Not getting the recommended amount of sleep can come with side effects, including an increased risk of diabetes, high blood pressure and obesity. Dr. Joni Bramon in Columbia said not enough sleep can also make people more prone to infections and make it harder to fight infections.
"It's obvious when people are sleep deprived if their bodies aren't fighting illnesses as well, they're drowsy in the daytime," Dr. Bramon said. "They're just generally run down."
Stout said she experiences some side effects when she's sleep deprived.
"I've definitely felt terrible from not getting enough sleep," Stout said. "I'll get headaches, stomach doesn't feel very good, your body is really sore."

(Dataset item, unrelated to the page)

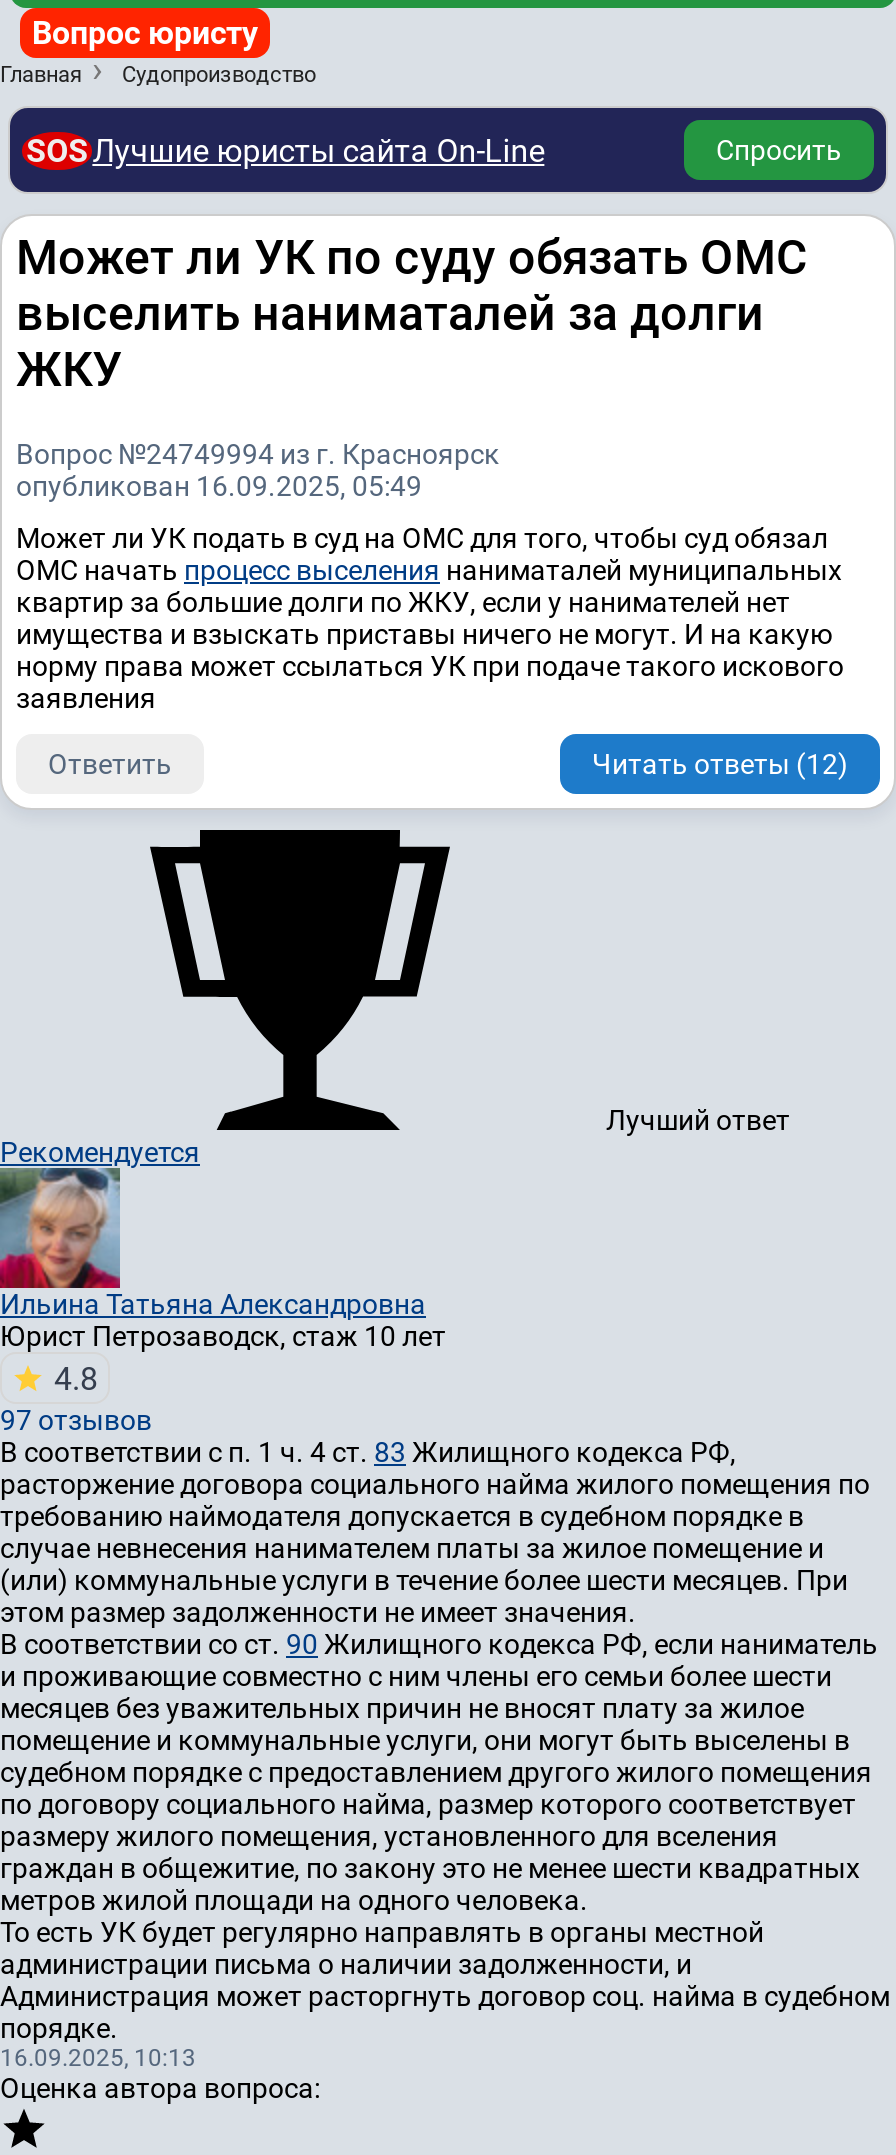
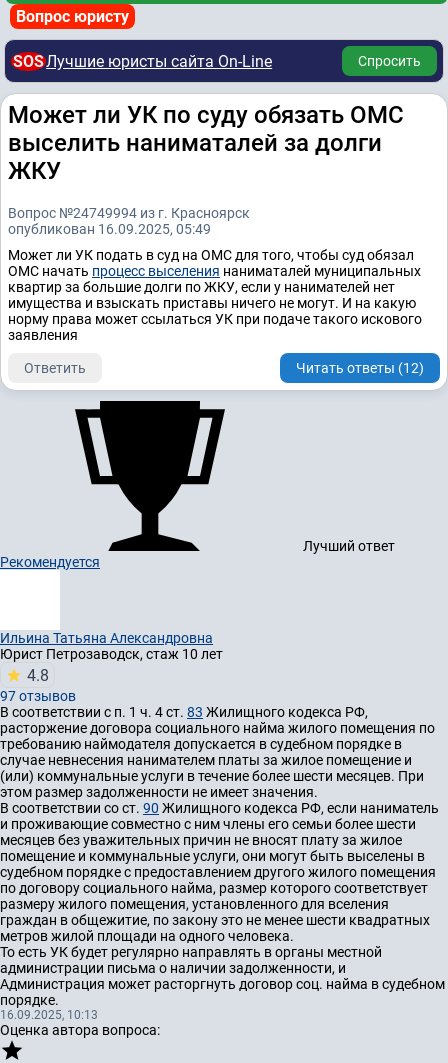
- Главная
- Судопроизводство

- [image]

The CDC report also broke down the numbers by employment status. It revealed people who identify as "students" are the least likely to be sleep deprived, and those who identify as "unable to work" were the most likely. Dr. Bramon said this surprised her, but Stout said her previous experience as a student makes it easier to believe.
"When I was a student, I made sure I didn't have morning classes so I could sleep in," Stout said.
Dr. Bramon said the best way to get better sleep is to establish a good "sleep hygiene" routine before bed. She recommended no heavy exercise before bed, no television in bed and removing technology from the routine.
"It's harder to establish quiet routines these days because of the technology," Dr. Bramon said. "We have active minds, so trying to let our minds be restful is challenging. Removing distractions from the bedroom is key."
Stout said she uses this advice to try to establish a better sleep routine.
"I've tried making sure I'm relaxed and not thinking about things that worry me before I go to sleep," Stout said, "It's helped."